Monday, November 21, 2016

Hack Speedment into Your Own Personal Code Generator

Spire and Duke dressed as Neo from Matrix

Speedment is an Open Source toolkit that can be used to generate Java entities and managers for communicating with a database. This is great if you need an Object Relational Mapping of the domain model, but in some cases, you might want to generate something completely different using your database as the template. In this article I am going to show you a hack that you can use to take over that code generator in Speedment and use it for your own personal purposes. At the end of the article we will have a completely blank code generator that we can program to do our bidding!

Background

Speedment is designed to operate as a plugin to Maven. By invoking various new Maven goals we can instruct Speedment to connect to a database, generate source code and also remove any generated files from our project. It also contains a graphical user interface that makes it easy to configure the generation job based on metadata collected from our database. Now, imagine all this information that we can collect from analyzing that metadata. We know what tables exist, we know of all the constraints they have and what types the individual columns have. There are probably millions of use-cases where we can benefit from automatically generating stuff from that metadata. Following the steps in this article, we can do all those things.

Screenshot of the Speedment User Interface

Step 1: Set Up a Regular Speedment Project

Create a new Maven Project and add the following to the pom.xml-file:

pom.xml

<properties>
    <speedment.version>3.0.1</speedment.version>
    <mysql.version>5.1.39</mysql.version>
</properties>


<dependencies>
    <dependency>
        <groupId>com.speedment</groupId>
        <artifactId>runtime</artifactId>
        <version>${speedment.version}</version>
        <type>pom</type>
    </dependency>
</dependencies>


<build>
    <plugins>
        <plugin>
            <groupId>com.speedment</groupId>
            <artifactId>speedment-maven-plugin</artifactId>
            <version>${speedment.version}</version>
            <dependencies>
                <dependency>
                    <groupId>mysql</groupId>
                    <artifactId>mysql-connector-java</artifactId>
                    <version>${mysql.version}</version>
                </dependency>
            </dependencies>
        </plugin>
    </plugins>
</build>

We have added Speedment as a runtime dependency and configured the Maven plugin to use the standard MySQL JDBC driver to connect to our database. Great! You now have access to a number of new Maven goals. For an example, if we wanted to launch the Speedment UI we could do that by running:


mvn speedment:tool

If we did that now, Speedment would launch in normal mode allowing us to connect to a database and from it generate entities and managers for communicating with that database using Java 8 streams. That is not what we want to do this time around. We want to hack it so that it does exactly what we need it to do. We therefore continue to modify the pom.

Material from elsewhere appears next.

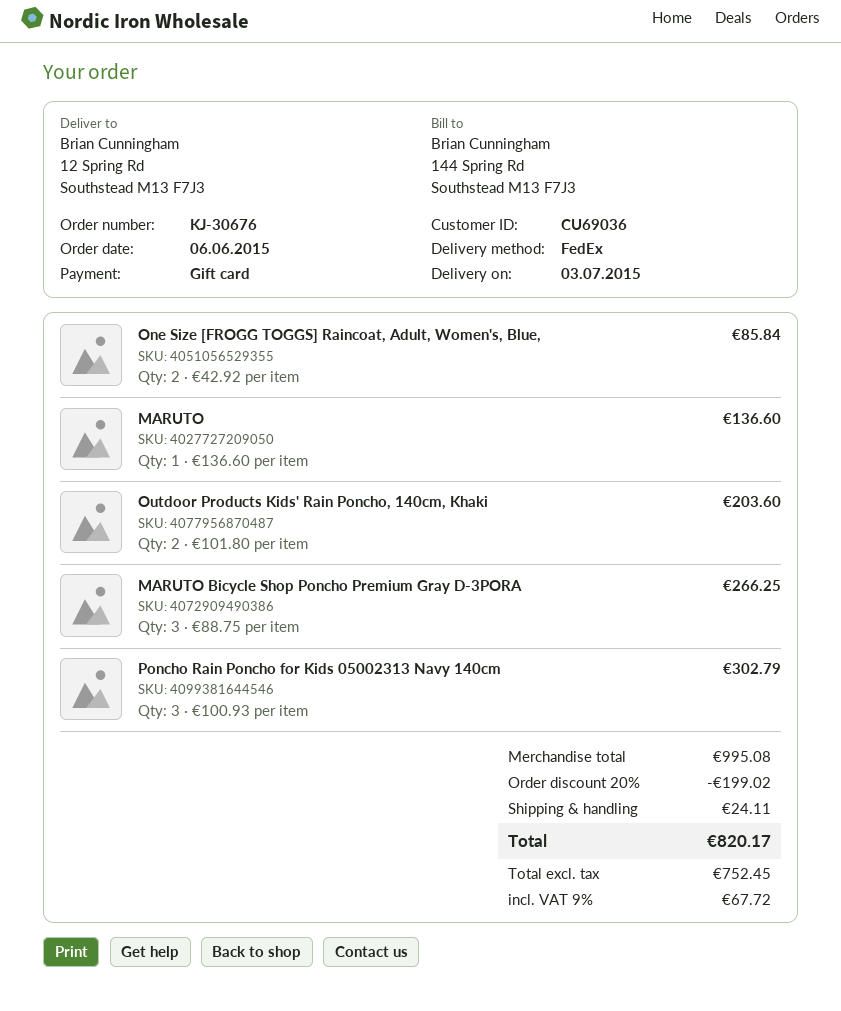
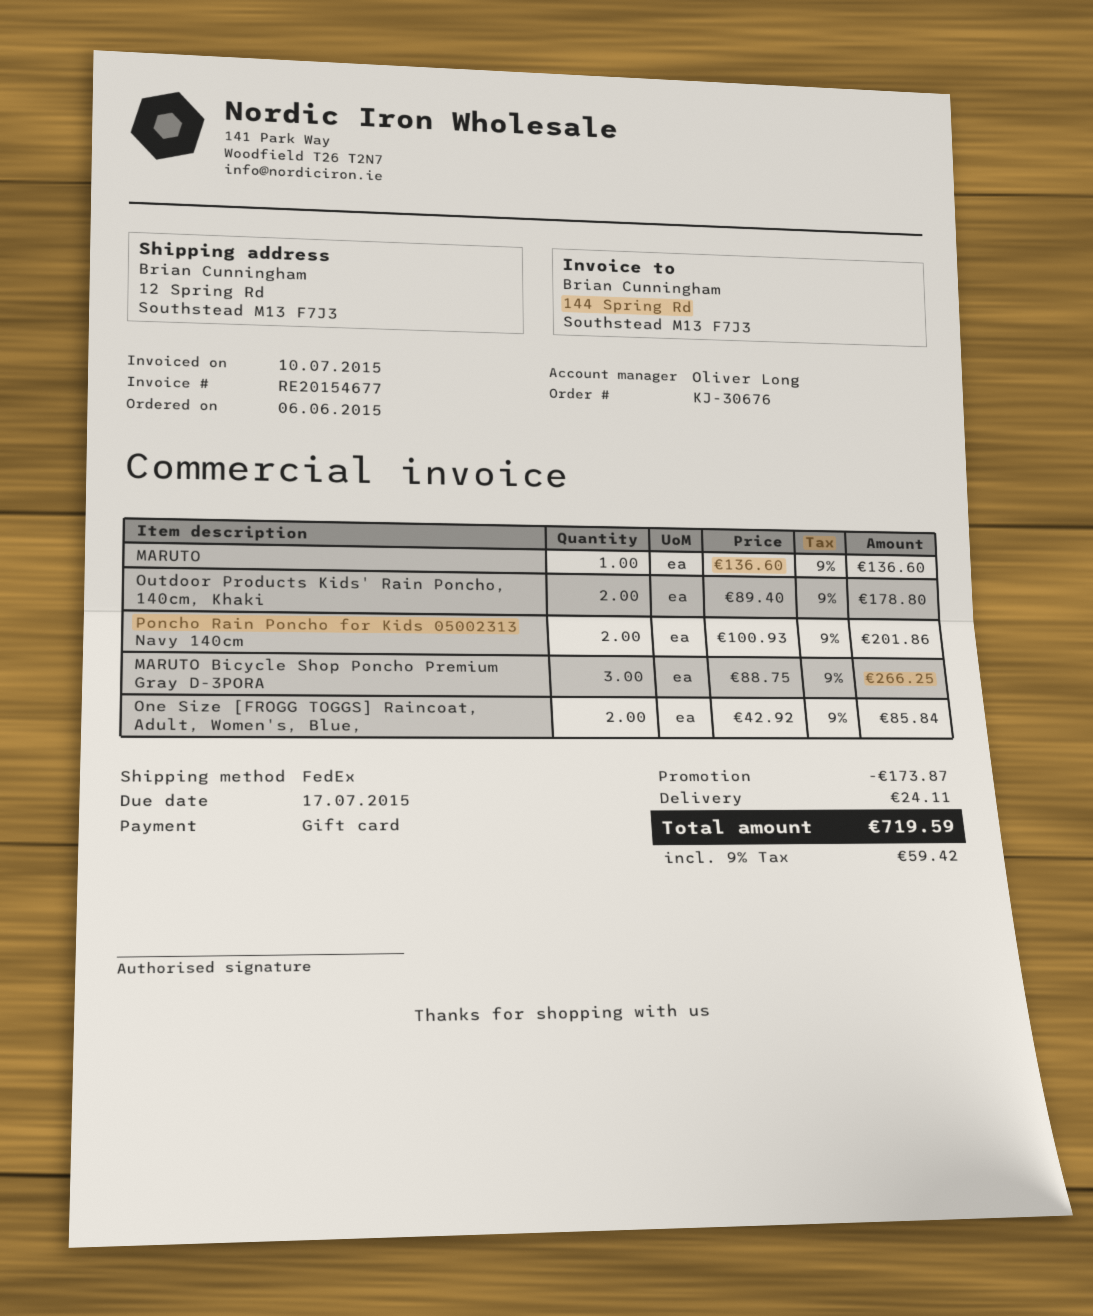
Outdoor Products Kids' Rain Poncho, 140cm, Khaki: 2 x 101.80 = 203.60 -> 2 x 89.40 = 178.80
Poncho Rain Poncho for Kids 05002313 Navy 140cm: 3 x 100.93 = 302.79 -> 2 x 100.93 = 201.86
discount: 199.02 -> 173.87
tax: 9% = 67.72 -> 9% = 59.42
total: 820.17 -> 719.59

Step 2: Modify the Plugin Declaration

Speedment is built up in a modular fashion with different artifacts responsible for different tasks. All the pre-existing generator tasks are located in an artifact called "com.speedment.generator:generator-standard". That is where we are going to strike! By removing that artifact from the classpath we can prevent Speedment from generating anything we don’t want it to.

We modify the pom as follows:


...
<plugin>
    <groupId>com.speedment</groupId>
    <artifactId>speedment-maven-plugin</artifactId>
    <version>${speedment.version}</version>
    <dependencies>
        <dependency>
            <groupId>mysql</groupId>
            <artifactId>mysql-connector-java</artifactId>
            <version>${mysql.version}</version>
        </dependency>
       
        <!-- Add this: -->
        <dependency>
            <groupId>com.speedment</groupId>
            <artifactId>tool</artifactId>
             <version>${speedment.version}</version>
             <type>pom</type>
             <exclusions>
                 <exclusion>
                     <groupId>com.speedment.generator</groupId>
                     <artifactId>generator-standard</artifactId>
                 </exclusion>
            </exclusions>
        </dependency>
    </dependencies>
</plugin>
...

What is that? We exclude a dependency by adding one? How can that even work? Well, Speedment is designed to include as little code as possible unless it is explicitly needed by the application. The "com.speedment:tool-artifact" is a dependency to the maven plugin already, and by mentioning it in the <dependencies>-section of the maven plugin we can append settings to its configuration. In this case, we say that we want the plugin to have access to the tool except we don’t want the standard generator.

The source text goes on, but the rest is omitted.